Haaland Announces Federal Indian Boarding School Initiative
Last month, Secretary of the Interior Deb Haaland–the first Indigenous person ever to be appointed to this position–announced a federal initiative to formally investigate the history of American Indian boarding schools. Beginning with the Indian Civilization Act of 1819 and continuing through the late 1970s, the Bureau of Indian Affairs and various Christian church denominations removed hundreds of thousands of Native American children from their families and sent them to boarding schools in thirty different states. The people leading this effort wanted to teach Native Americans how to live within “white” culture more successfully.
By 1926, almost 83 percent of Native American school-age children attended these schools. Now, the federal government is working to learn more about the experience provided in those school. Current leaders acknowledge that separating Native American children from their family and culture was traumatic to the students. Better understanding the experience may begin to heal the intergenerational trauma that resulted from these historic events.
What Caused This Investigation?
Earlier this summer, the remains of 215 Indigenous children were found at the site of a former boarding school in British Columbia, Canada. Some of those buried were as young as three years old. More than1,000 such burials have been found this summer in Canada alone.

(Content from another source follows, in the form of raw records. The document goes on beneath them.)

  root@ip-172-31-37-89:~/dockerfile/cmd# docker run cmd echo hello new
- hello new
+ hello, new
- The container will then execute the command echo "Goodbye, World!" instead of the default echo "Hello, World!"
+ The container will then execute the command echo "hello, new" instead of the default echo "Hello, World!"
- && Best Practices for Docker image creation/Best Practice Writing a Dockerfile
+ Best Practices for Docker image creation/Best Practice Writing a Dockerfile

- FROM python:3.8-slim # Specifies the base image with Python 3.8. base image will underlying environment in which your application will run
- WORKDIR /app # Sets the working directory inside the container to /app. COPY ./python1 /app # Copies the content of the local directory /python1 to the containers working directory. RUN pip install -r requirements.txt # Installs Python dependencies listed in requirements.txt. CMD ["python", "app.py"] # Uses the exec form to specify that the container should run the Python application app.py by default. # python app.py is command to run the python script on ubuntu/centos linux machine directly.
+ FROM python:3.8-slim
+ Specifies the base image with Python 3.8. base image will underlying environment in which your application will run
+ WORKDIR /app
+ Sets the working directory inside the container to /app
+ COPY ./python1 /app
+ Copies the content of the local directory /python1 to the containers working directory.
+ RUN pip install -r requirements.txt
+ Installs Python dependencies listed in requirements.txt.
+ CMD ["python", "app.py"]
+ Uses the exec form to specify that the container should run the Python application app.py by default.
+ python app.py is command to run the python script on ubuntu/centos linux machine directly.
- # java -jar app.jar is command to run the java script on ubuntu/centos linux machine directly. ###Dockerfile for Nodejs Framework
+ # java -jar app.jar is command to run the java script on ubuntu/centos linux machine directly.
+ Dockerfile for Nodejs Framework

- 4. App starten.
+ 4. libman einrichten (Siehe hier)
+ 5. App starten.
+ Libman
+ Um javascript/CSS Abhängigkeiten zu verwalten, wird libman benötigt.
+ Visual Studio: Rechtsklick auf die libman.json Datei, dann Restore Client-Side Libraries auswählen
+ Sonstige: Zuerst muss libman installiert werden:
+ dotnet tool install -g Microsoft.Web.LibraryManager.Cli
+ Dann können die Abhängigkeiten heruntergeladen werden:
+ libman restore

What Happened in Boarding Schools?
Life in the schools was incredibly hard and cruel. Because the schools wanted to mold these students to fit American culture, children were beaten for speaking their native languages. Food deprivation was another common punishment. Native American children’s hair, which often held spiritual significance, was cut upon arrival, and their Native names were replaced with European ones.
Even for those children who survived their time in the schools, the outcome was often traumatic. Many were placed into the foster care system or declared missing and were never returned to their families. Being separated from one’s family caused some Native American children to grow up with social and emotional consequences. Even after the boarding school program ended in 1978, the government often still separated Native children from their families. Many of these separations were the result of drug abuse and addictions that justified removing a new generation of children from their families and culture. But it did not reflect that the parent’s trauma in boarding schools contributed to their problems as parents. A 2012 survey found that Native American children in Maine were five times more likely to be placed into foster care than non-Natives. And a 2019 study found that 70 percent of Cherokee children in the Midwest had been placed into non-Native foster homes.
What Will the Initiative Do?
The Federal Indian Boarding School Initiative will investigate more than 365 boarding school sites in the United States. This means that officials and experts will look through school attendance records to identify children and their tribal affiliations; consult with various Native and tribal organizations; and issue a final report to Haaland by April 1, 2022.
Why Does It Matter?
According to Haaland, reckoning with the past is a critical first step to healing from it. The Native American population has generations of trauma that they have faced. tBut the physical and emotional health needs of Native Americans are still chronically under addressed. For example, a Native American person only receives 28 percent of the federal healthcare spending that a non-Native person does. It is hoped that the report will provide evidence for the government to allocate a greater share of resources to Native American people in the future.